Download procedimiento para reactivos externos

Actualizado el 21.5.04 por Alberto Crespo Guardo
PROCEDIMIENTO PARA REACTIVOS EXTERNOS
Cuando llega material externo (plásmidos, monoclonales, etc.) hay que operar sistemáticamente del
siguiente modo:
1º) ¿Tiene MTA? El MTA (Material Transfer Agreement) es un documento que limita el uso del
material a los trabajos del propio laboratorio al que ha sido enviado. Si viene acompañado de este
documento, archivadlo en la carpeta correspondiente con su acuerdo firmado.
2º) La documentación adicional (mapas, especificaciones, etc.) archivadla en la carpeta
correspondiente, anotando la localización física del material en la misma:
- Plásmidos
- Anticuerpos monoclonales
Hay que revisar esta documentación y actualizar los cambios que se lleven a cabo en el momento.
3º) Plásmidos:
Deben ir acompañados de una ficha resumen con los siguientes datos:
MTA: Si/No
Fecha: 01/01/2004
Nombre: e.g. hTERT
Origen: nombre de la persona que lo dona y lugar de trabajo
Uso: para tincion, citofluorometría, etc.
Cantidad: cuantos l
Condiciones de almacenaje (Storage): temperatura e.g. –20ºC
Persona responsable
Además de esta ficha, debe llevar el albaran de entrega junto al Data Sheet (o
información adicional). También es conveniente que vaya acompañado de un
PAPER en el que se explique la utilidad del reactivo en cuestión.
Elución de plásmidos:
- Cortar el circulito
- Añadir 50 l de 10 mM Tris pH 7,6
- Agitar en vortex y dejar rehidratar 5 minutos
- Centrifugar y recoger el sobrenadante.
 Para preparar 50 ml de Tris 10 mM:
121,14 g/mol * 0,01 mol/ ml * 50 ml = 0,06 g de Tris
Transformación bacteriana:
- Dejar descongelar en hielo, cuando están líquidas las bacterias se le agrega
el plásmido
- Mezclar las bacterias con DNA 30 minutos en hielo
- 2 minutos a 42 grados
- 3 minutos en hielo
- Se añade un ml de LB y se pone a 37 ºC, durante 1hora
- Se cogen 100 ml y se plaquea, extendiendo con un asa de Winogradsky
Creación de bacterias competentes:
- Crecer a la llama bacterias exponenciales (Xl1 Blue) en 10 ml de LB sin
antibiótico en un Falcon de 50 ml, toda la noche (overnight)
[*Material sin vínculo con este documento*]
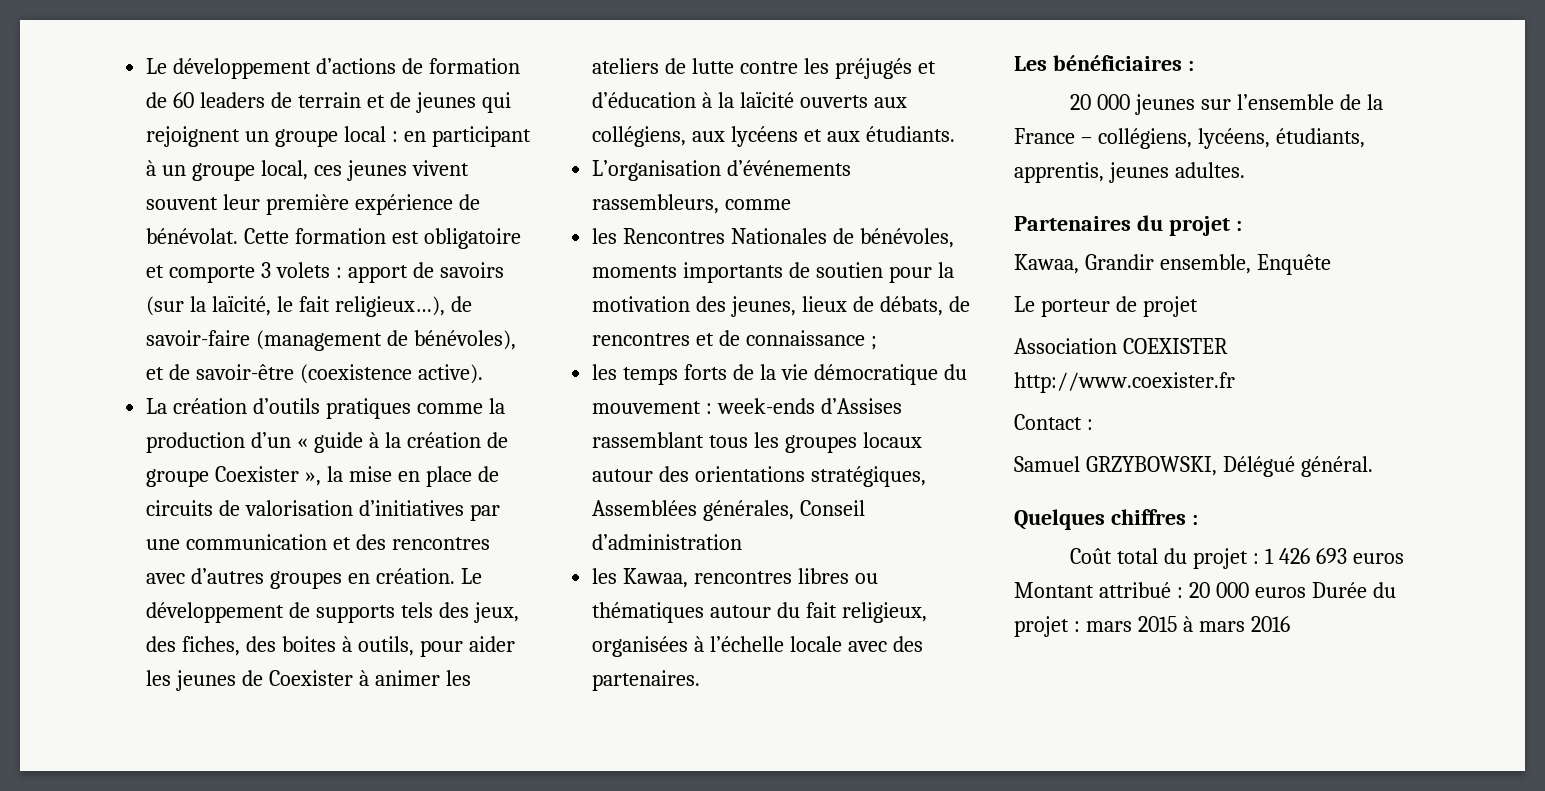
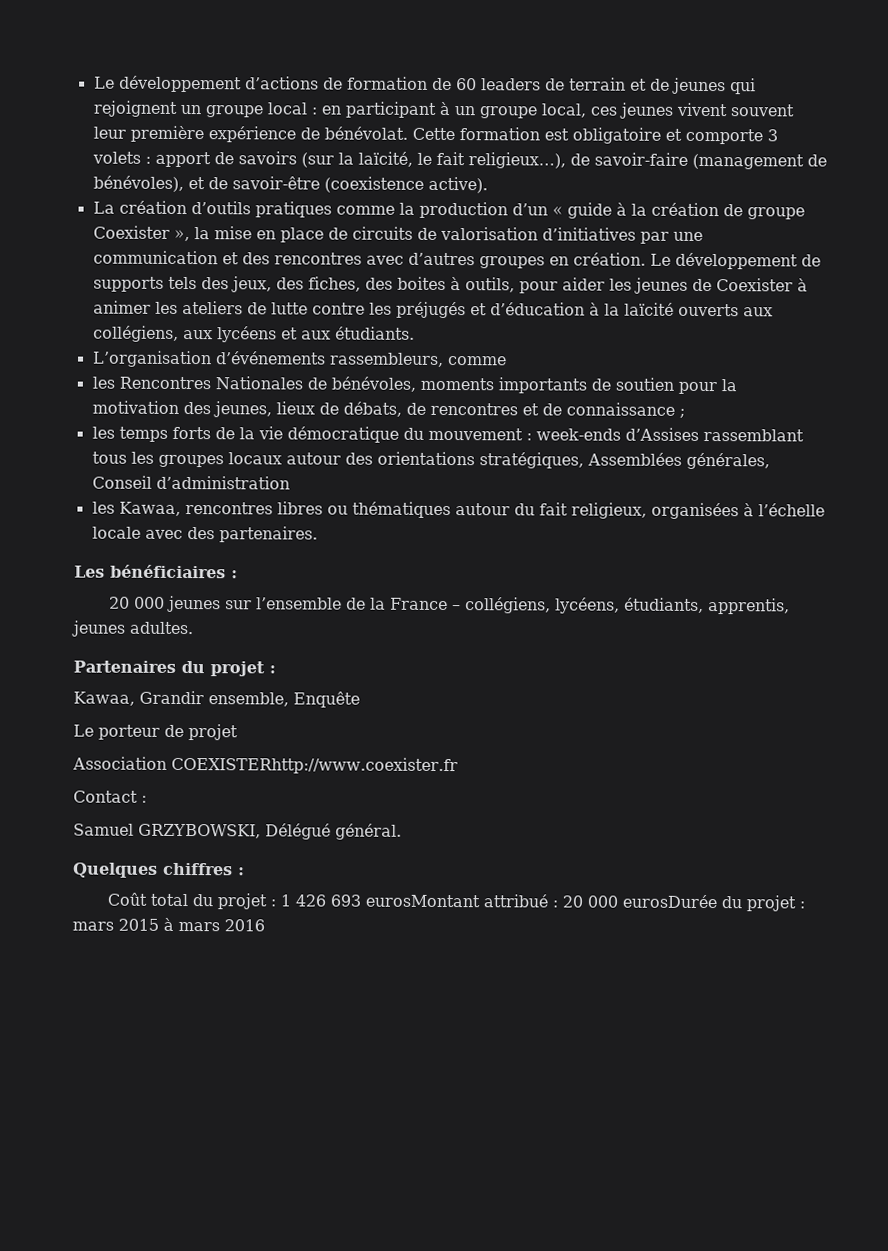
[1122,338,1228,354] [1014,372,1235,393] COEXISTER http://www.coexister.fr -> [171,756,458,775] COEXISTERhttp://www.coexister.fr
[1352,553,1404,564] [1014,582,1094,598] euros Montant -> [364,894,480,908] eurosMontant
[1254,582,1367,598] euros Durée -> [621,894,717,909] eurosDurée

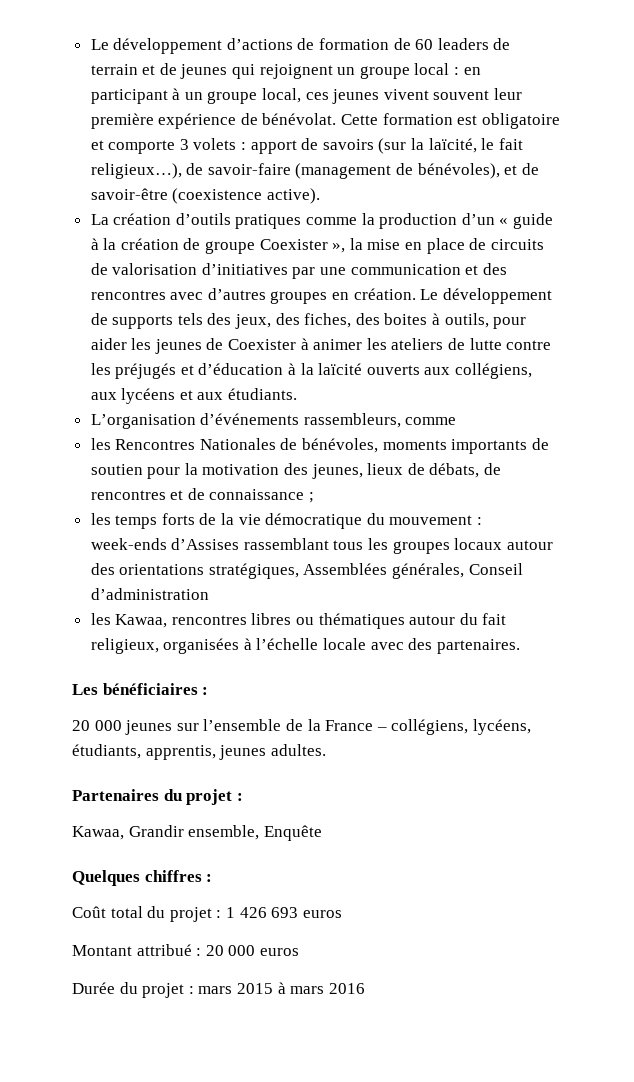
[73,724,238,741] [72,756,458,775] [73,790,147,803] [73,823,402,840] // Le porteur de projet // Association COEXISTERhttp://www.coexister.fr // Contact : // Samuel GRZYBOWSKI, Délégué général. -> (322, 833) none
[364,894,480,908] eurosMontant -> [302,910,342,918] [72,945,132,956] euros // Montant
[621,894,717,909] eurosDurée -> [259,948,299,956] [72,982,115,994] euros // Durée

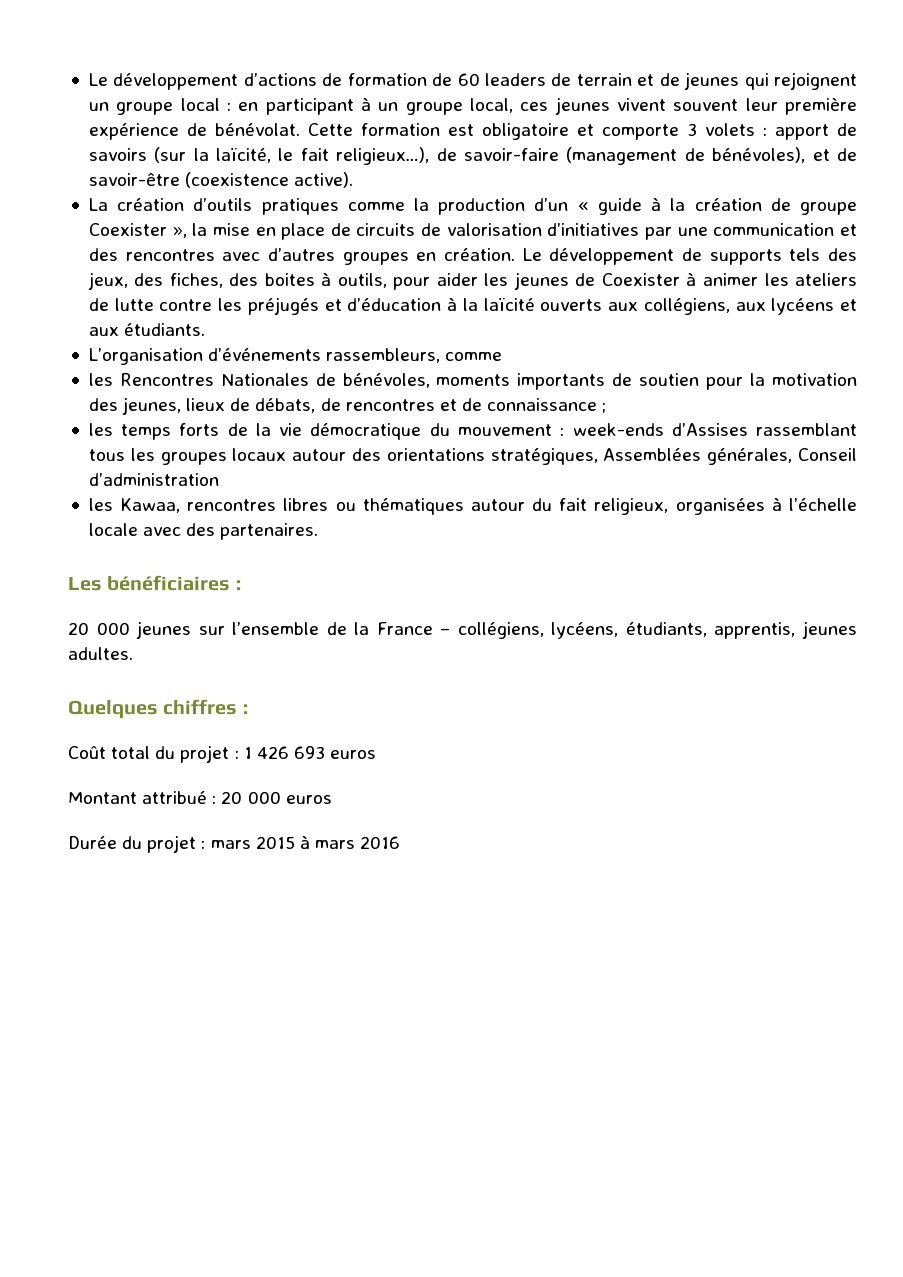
[72,789,243,805] [72,825,322,841] // Partenaires du projet : // Kawaa, Grandir ensemble, Enquête -> (133, 653) none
- Incubar 0,5 ml de este cultivo en 200 ml de LB sin antibiótico y crecer a
37ºC hasta que alcancen la densidad de 5*107 céls/ml. En ese momento la
Absorbancia 550 es de 0,3 – 0,4, medir cada 30 minutos y poner en aguahielo 10 minutos.
- Alicuotar en 4 Falcon de 50 ml y centrifugar 4000 g, 10 minutos a 4ºC.
- Descartar el sobrenadante y resuspender suavemente el pellet celular en 10
ml de una solución estéril:
0,1 M MOPS (pH: 6,5)
50 mM CaCL2
10 mM RbCl2
- Colocar la suspensión bacteriana en hielo durante 15 minutos
- Recuperar las células por centrifugaciuón 4000 g, 10 minutos a 4ºC.
- Secar tanto como sea posible y resuspender en 0,2 ml (por cada mililitro de
partida) de estéril:
0,1 M MOPS (pH 6,5)
50 mM CaCL2
10 mM RbCl2
15% glicerol
- Alicuotar de 100 a 200 ml y congelar a –80ºC
4ª) Anticuerpos monoclonales:
Deben ir acompañados de una ficha resumen con los siguientes datos:
MTA: Si/No
Fecha: 01/01/2004
Anticuerpo: nomenclatura e.g. RW2-8C8
Especificidad e isotipo: e.g. -TCR, IgG1
Origen: nombre de la persona que lo dona y lugar de trabajo
Uso: para tincion, citofluorometría, etc.
Cantidad: cuantos l
Condiciones de almacenaje (Storage): temperatura e.g. –20ºC
Persona responsable
Además de esta ficha, debe llevar el albaran de entrega junto al Data Sheet (o
información adicional). También es conveniente que vaya acompañado de un
PAPER en el que se explique la utilidad del anticuerpo en cuestión.